* [Task] Aside from the pictures, the entries should be given again exactly.

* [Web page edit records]
......

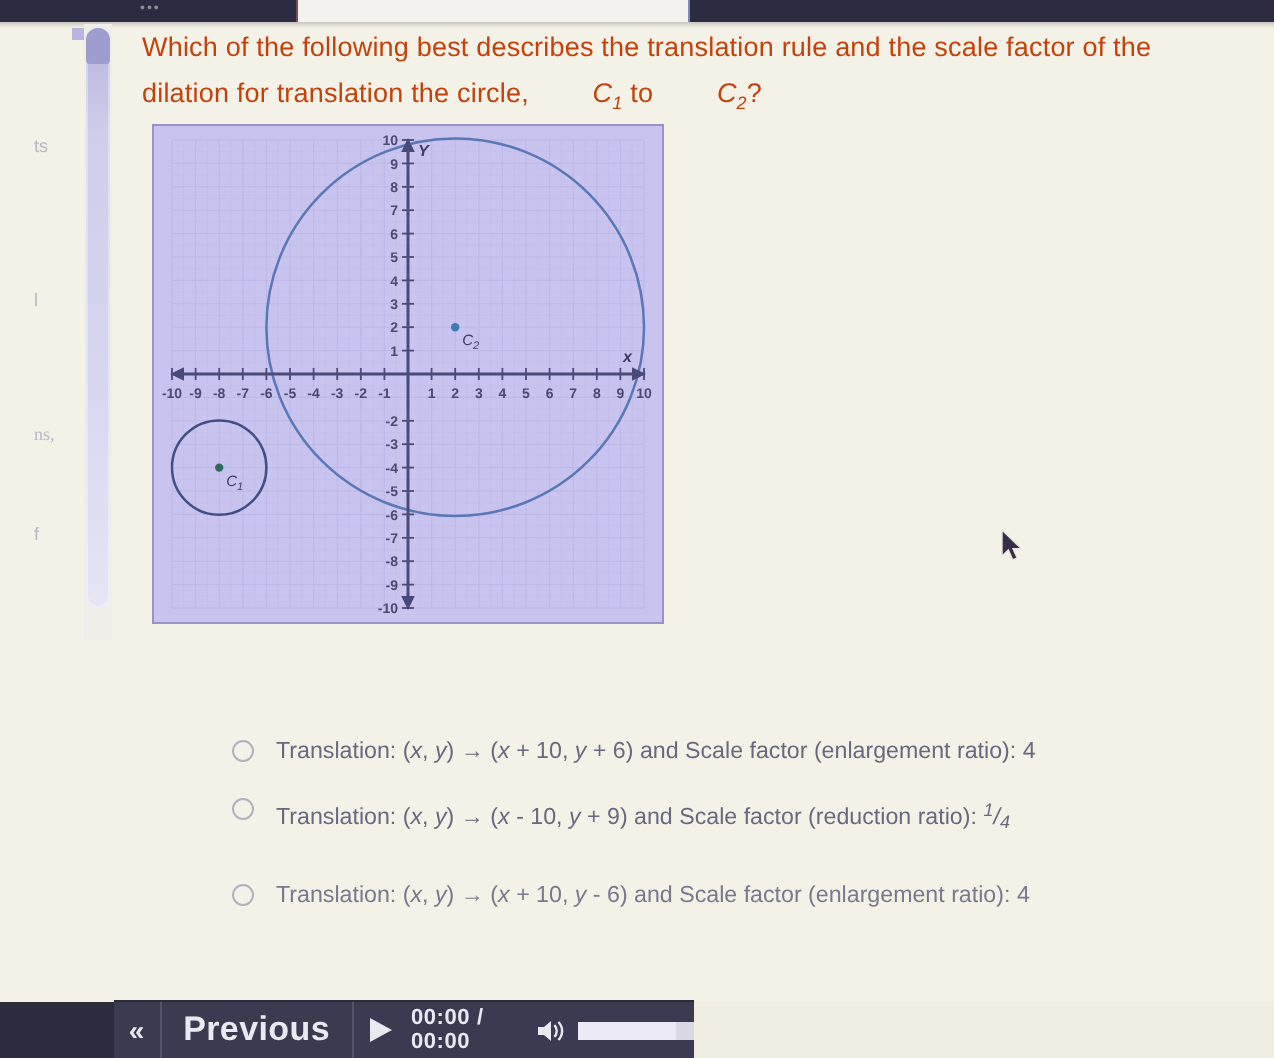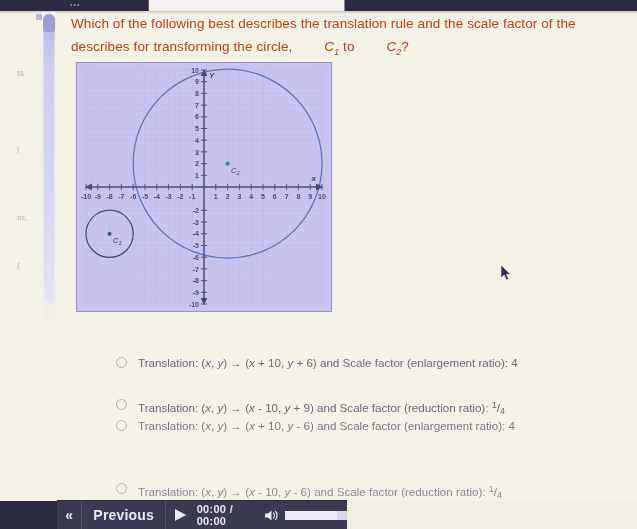"describes for transforming the circle," span { text: describes for transforming -> dilation for translation }
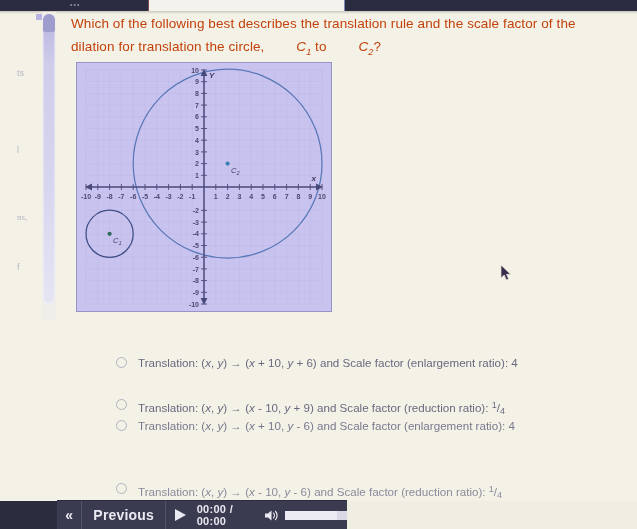"Translation: (x, y) → (x + 10, y +" div.option { top: 352px -> 365px }
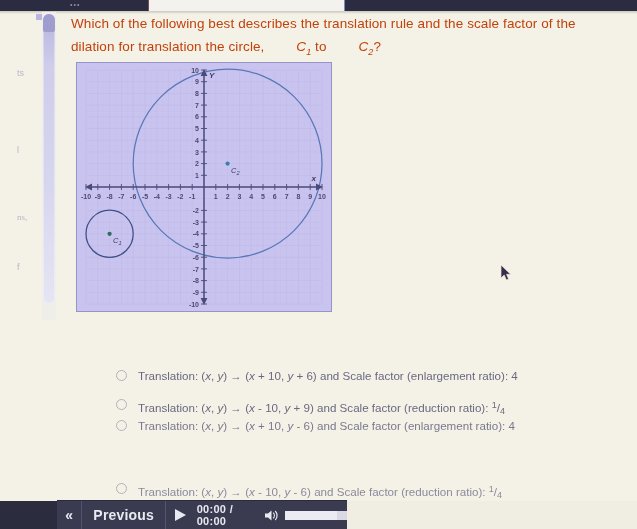"1/4" .frac { font-style: none -> italic }
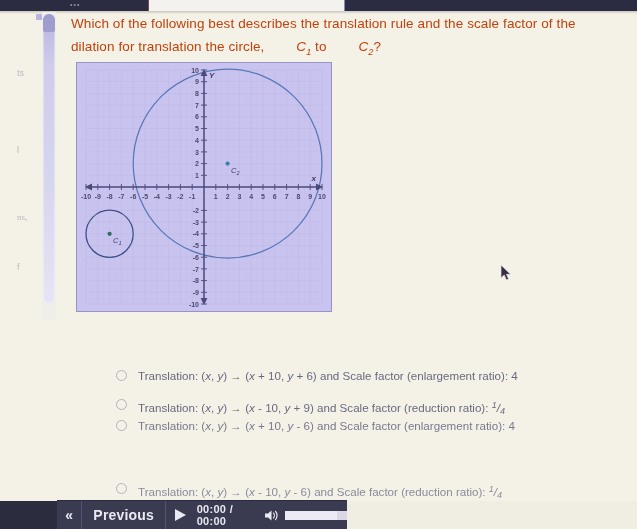"Translation: (x, y) → (x + 10, y -" div.option { top: 415px -> 437px }
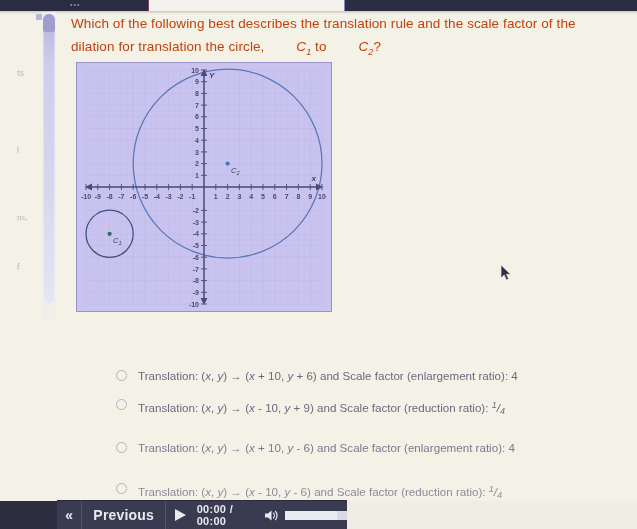"Translation: (x, y) → (x - 10, y -" div.option { html: <div> <span></span> <span> <span>Translation: (</span><i>x</i><span>, </span><i>y</i><span>) → (</span><i>x</i><span> - 10, </span><i>y</i><span> - 6) and Scale factor (reduction ratio): </span><span><sup>1</sup>/<sub>4</sub></span> </span> </div> -> none }
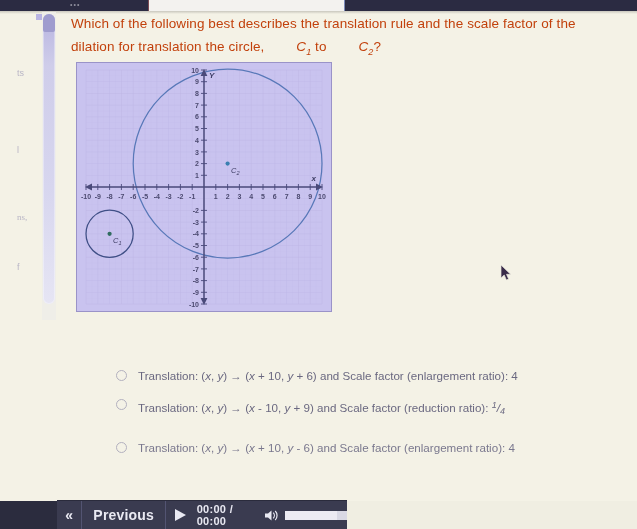"Previous" .pl-prev { font-size: 14px -> 17px }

......

* [Response for this exercise]
"describes for transforming the circle," span { text: describes for transforming -> dilation for translation }
"Translation: (x, y) → (x + 10, y +" div.option { top: 352px -> 365px }
"1/4" .frac { font-style: none -> italic }
"Translation: (x, y) → (x + 10, y -" div.option { top: 415px -> 437px }
"Translation: (x, y) → (x - 10, y -" div.option { html: <div> <span></span> <span> <span>Translation: (</span><i>x</i><span>, </span><i>y</i><span>) → (</span><i>x</i><span> - 10, </span><i>y</i><span> - 6) and Scale factor (reduction ratio): </span><span><sup>1</sup>/<sub>4</sub></span> </span> </div> -> none }
"Previous" .pl-prev { font-size: 14px -> 17px }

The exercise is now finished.